Students who learn the basic programming concepts within GrandeOmega, exhibit both quantitative and qualitative improved learning during first year courses of programming.
We have measured a 43% improvement in pass rates during the most difficult programming courses of the first year of informatica at Rotterdam University of Applied Sciences. The difficulty of the course stems from its focus: inductive data structures, recursion, and higher order functions.

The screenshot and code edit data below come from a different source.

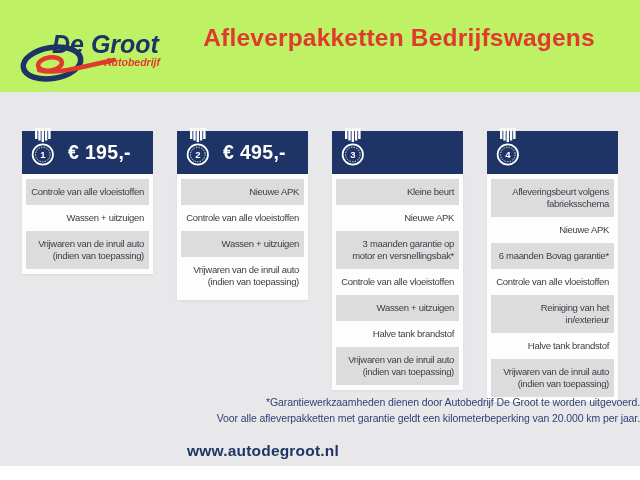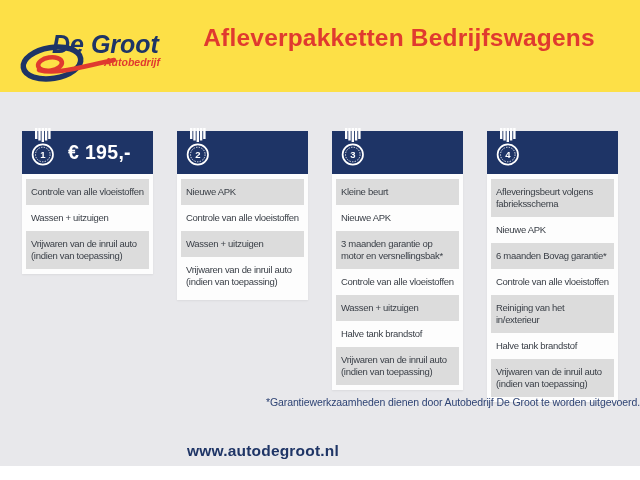--- a/index.html
+++ b/index.html
@@ -10,7 +10,7 @@
     -webkit-font-smoothing:antialiased;
   }
   
-  .top-band{position:absolute;left:0;top:0;width:640px;height:92px;background:#fde047;}
+  .top-band{position:absolute;left:0;top:0;width:640px;height:92px;background:#bef264;}
   .logo{position:absolute;left:18px;top:22px;width:148px;height:66px;}
   .page-title{
     position:absolute;left:168px;top:0;width:462px;height:76px;

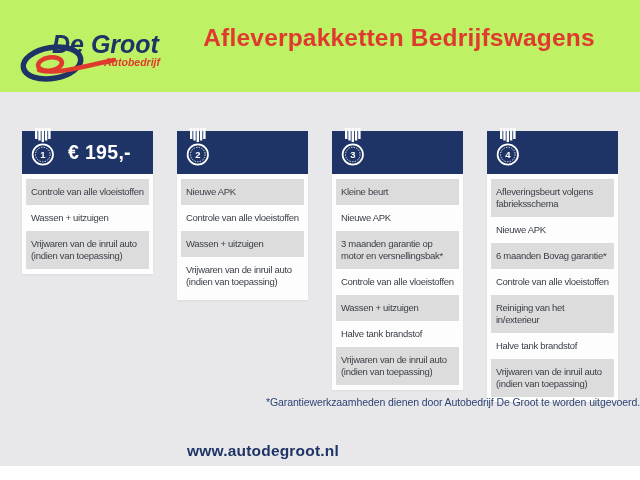--- a/index.html
+++ b/index.html
@@ -112,6 +112,7 @@
         <circle cx="14.8" cy="26.5" r="7.3" fill="none" stroke="#ffffff" stroke-width="0.9" stroke-dasharray="1.4 1.3"></circle>
         <text x="14.8" y="30" text-anchor="middle" font-size="9.5" font-weight="bold" fill="#ffffff">2</text>
       </svg>
+      <div class="price">€ 495,-</div>
     </div>
     <div class="col-body">
         <div class="item shaded">Nieuwe APK</div>

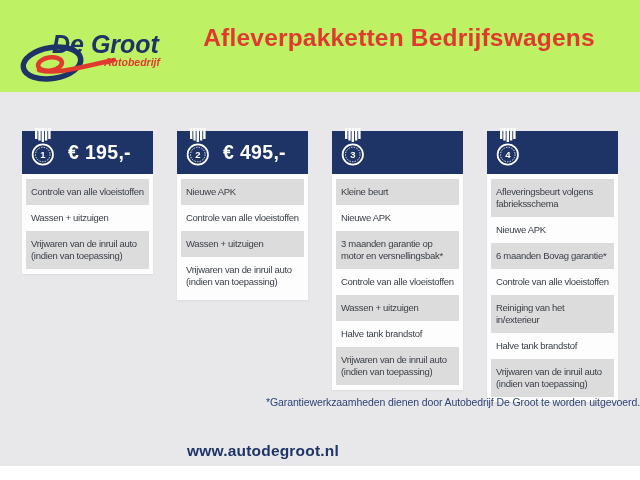--- a/index.html
+++ b/index.html
@@ -41,7 +41,7 @@
   }
   .item{
     padding:7px 5px;font-size:9.5px;letter-spacing:-0.3px;line-height:12px;
-    color:#3b4048;background:transparent;
+    color:#3b4048;background:transparent;text-align:right;
   }
   .item.shaded{background:#dcdcdc;}
   

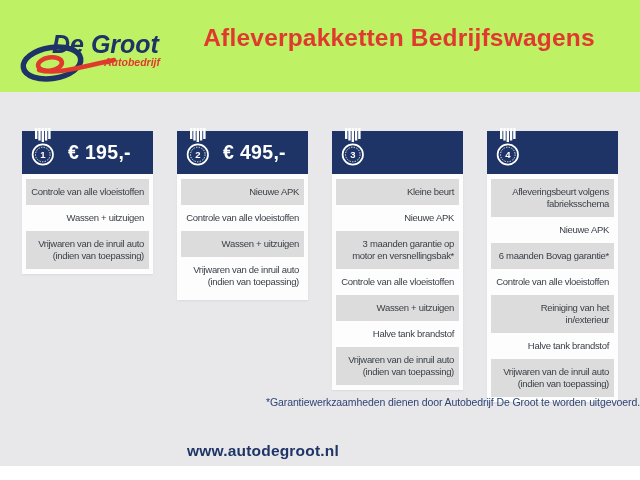--- a/index.html
+++ b/index.html
@@ -177,6 +177,7 @@
 
 <div class="footer-notes">
     <div>*Garantiewerkzaamheden dienen door Autobedrijf De Groot te worden uitgevoerd.</div>
+    <div>Voor alle afleverpakketten met garantie geldt een kilometerbeperking van 20.000 km per jaar.</div>
   </div>
 
 <div class="website">www.autodegroot.nl</div>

The improvements come from the feedback given to students: instead of just being told to "practice", students get a code template: a partially filled program, together with a partial view of what the program will do, step-by-step. Students fill in the missing parts of the program, in order to try to match the desired behavior; errors are pointed out automatically and in real-time by the system.
Students never get the chance to "feel lost": they start by reading the code and studying the specification of the desired behavior (the values that all variables are expected to get while running the program); then, they try filling in the blanks, and see if some variables acquire the wrong values.
This forces a positive feedback loop: read, predict, try out, verify, which perfectly matches the limited skill set of beginner students, while allowing them to be active.
Moreover, forcing students to read existing code allows them to learn from existing, positive patterns, instead of rediscovering their own with much more effort.
Finally, students get a chance to learn the precise mechanisms of a programming language, instead of learning by intuition. This strengthens the quality of their learning, by complementing practice with the underlying theory and patterns.